§ **Exercise goal**: The answer should match the entries below word for word, minus their pictures.

(Source records)
Segment Open

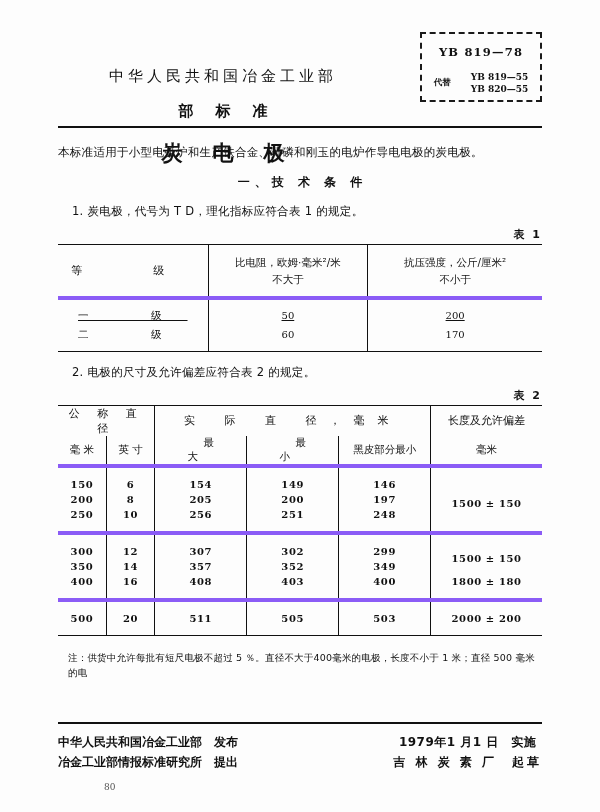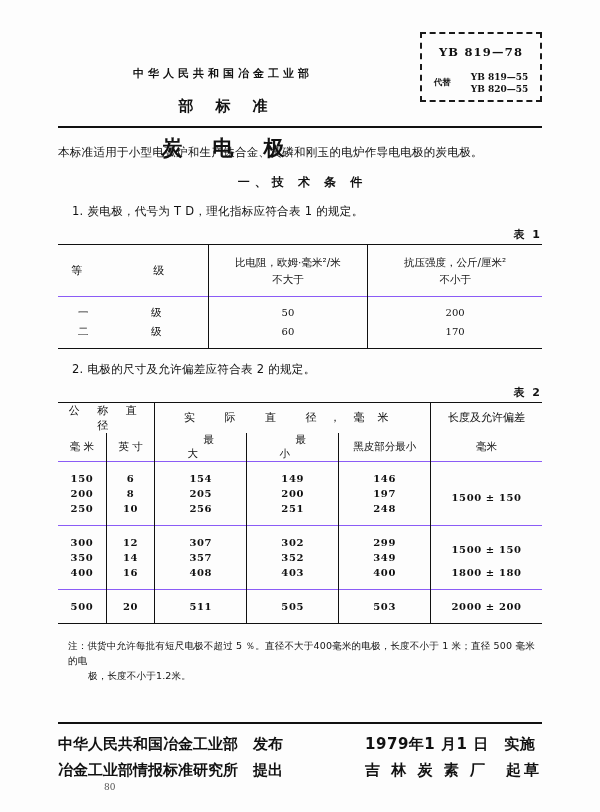"中华人民共和国冶金工业部" .ministry { font-size: 11px -> 15px; font-weight: bold -> normal }
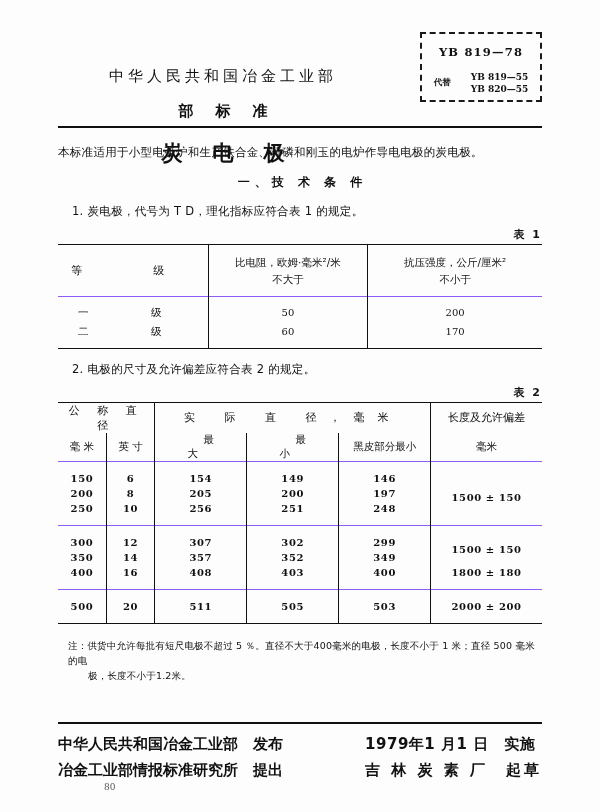"等 级" .hline { border-bottom: 1px solid #8b5cf6 -> 4px solid #8b5cf6 }
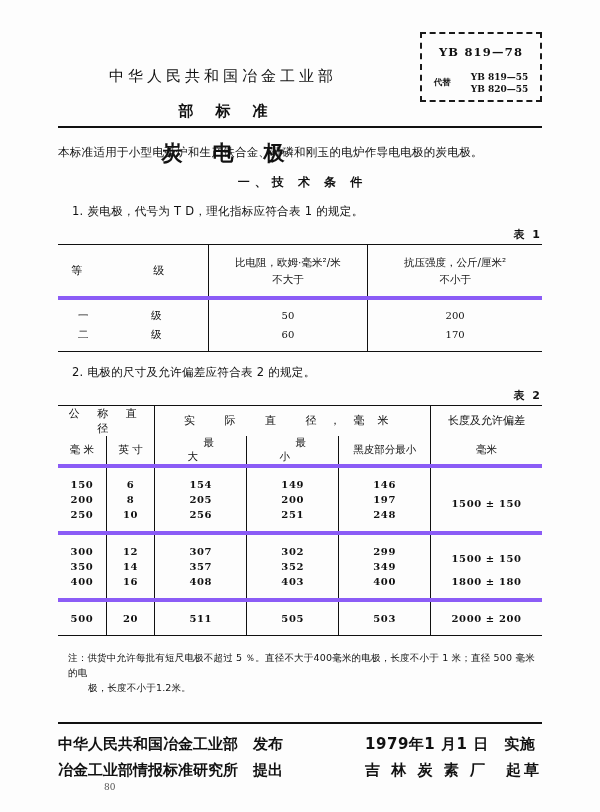"一 级" .t1 .pad-top td { text-decoration: none -> underline }
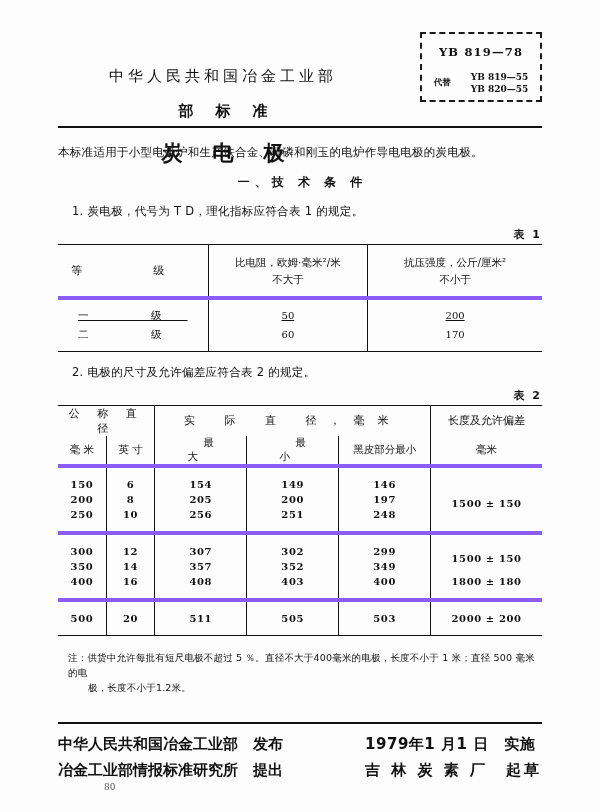"极，长度不小于1.2米。" div.note-body { html: <div>极，长度不小于1.2米。</div> -> none }
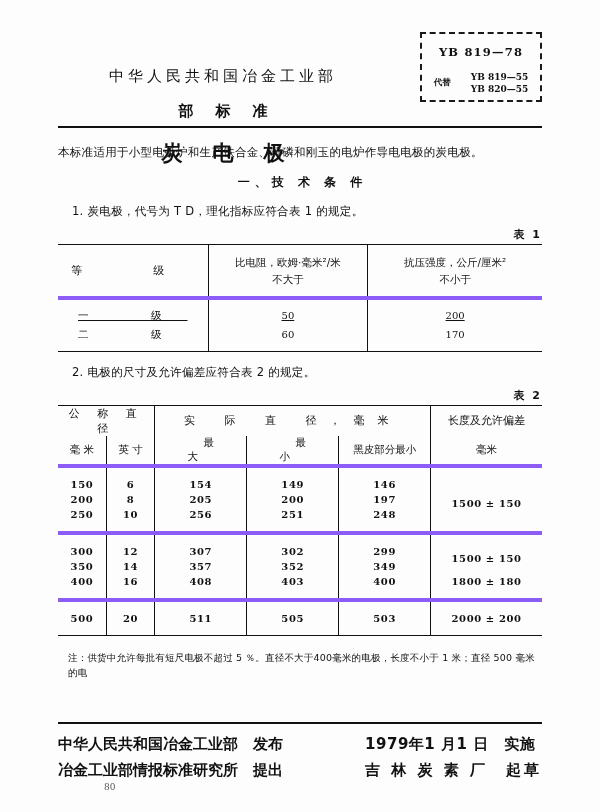"中华人民共和国冶金工业部 发布" .footer-cols { font-size: 15px -> 12px }
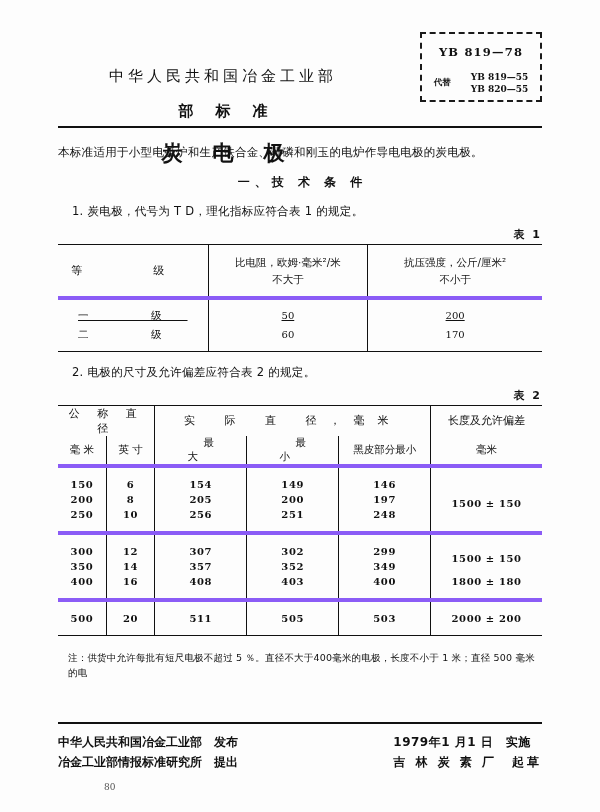"1979年1 月1 日 实施" .f-right { text-align: left -> center }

Segment Closed

§ **Answer to this exercise**:
"中华人民共和国冶金工业部" .ministry { font-size: 11px -> 15px; font-weight: bold -> normal }
"等 级" .hline { border-bottom: 1px solid #8b5cf6 -> 4px solid #8b5cf6 }
"一 级" .t1 .pad-top td { text-decoration: none -> underline }
"极，长度不小于1.2米。" div.note-body { html: <div>极，长度不小于1.2米。</div> -> none }
"中华人民共和国冶金工业部 发布" .footer-cols { font-size: 15px -> 12px }
"1979年1 月1 日 实施" .f-right { text-align: left -> center }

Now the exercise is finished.